_WORK REQUIRED_
In the listing below, locate the lines that hold the string "Hotels". Copy those lines.

_GIVEN DATA_
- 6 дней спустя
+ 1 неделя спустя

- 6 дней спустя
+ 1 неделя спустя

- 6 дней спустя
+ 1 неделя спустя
* * *
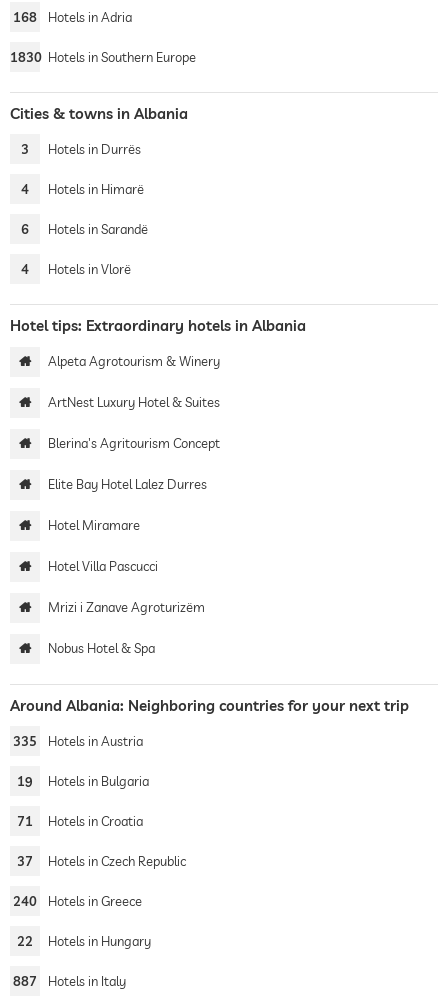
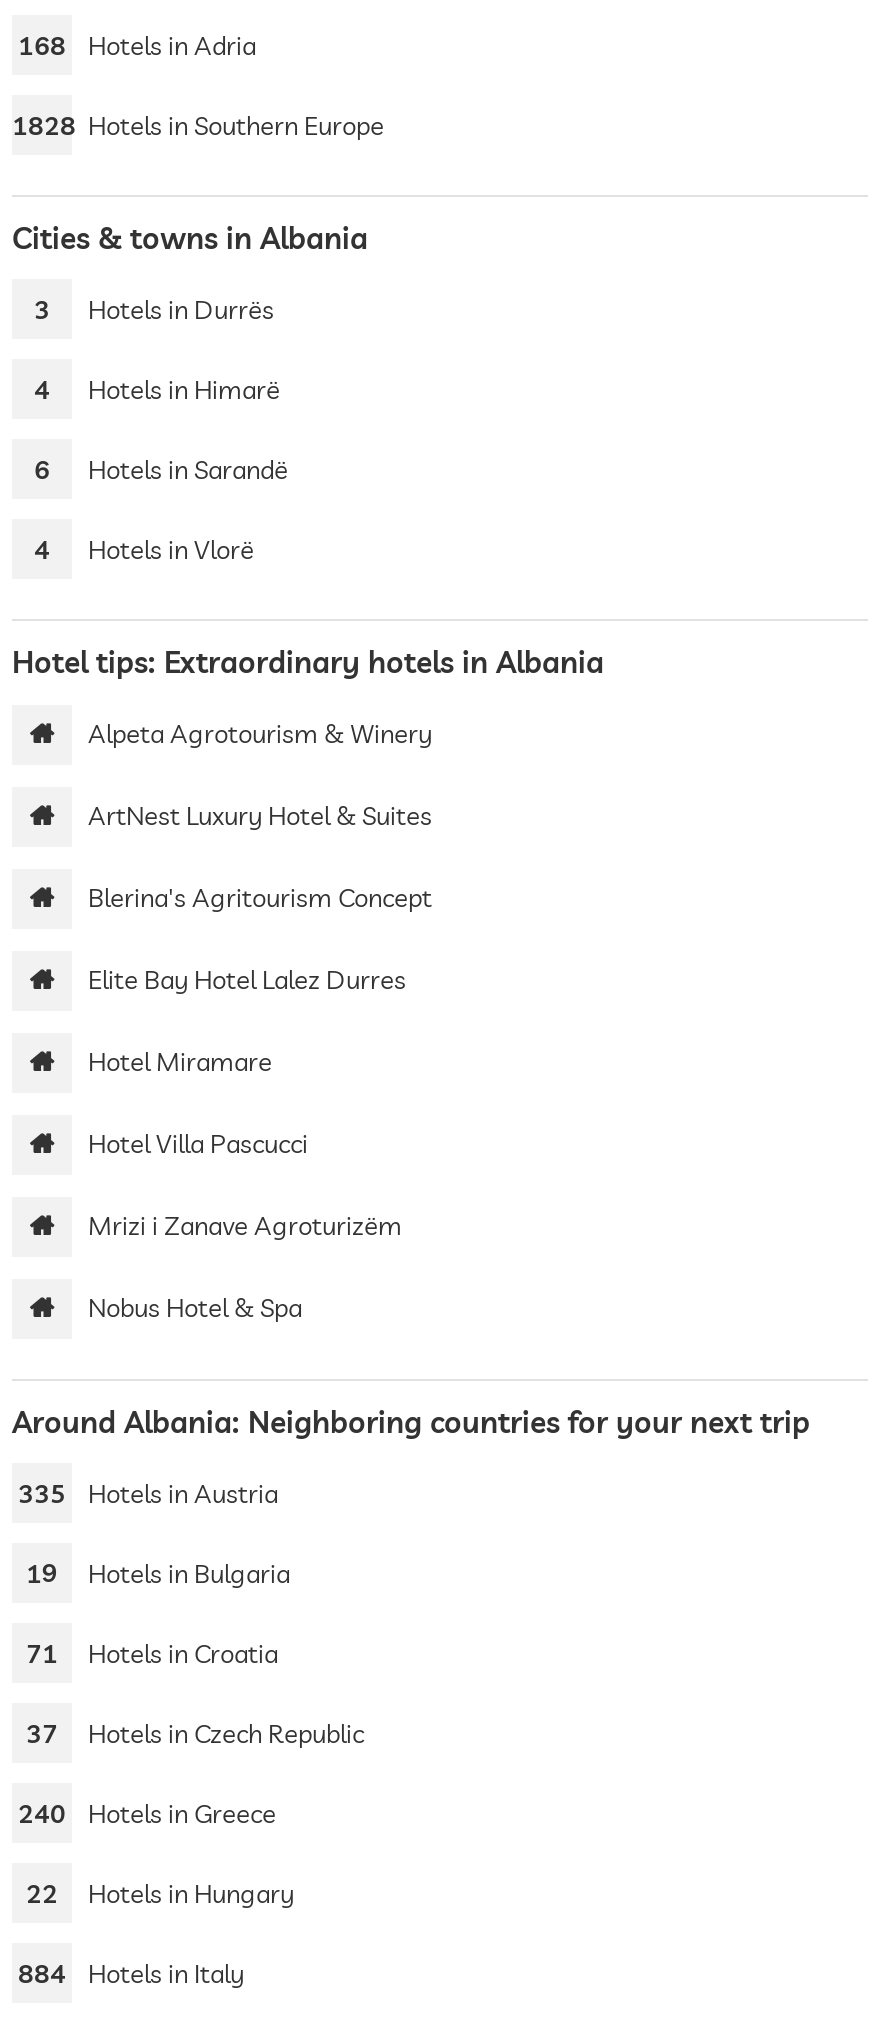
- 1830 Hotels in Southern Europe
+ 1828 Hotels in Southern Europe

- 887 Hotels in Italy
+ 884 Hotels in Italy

_OUTPUT BELOW_
- 1830 Hotels in Southern Europe
+ 1828 Hotels in Southern Europe
- 887 Hotels in Italy
+ 884 Hotels in Italy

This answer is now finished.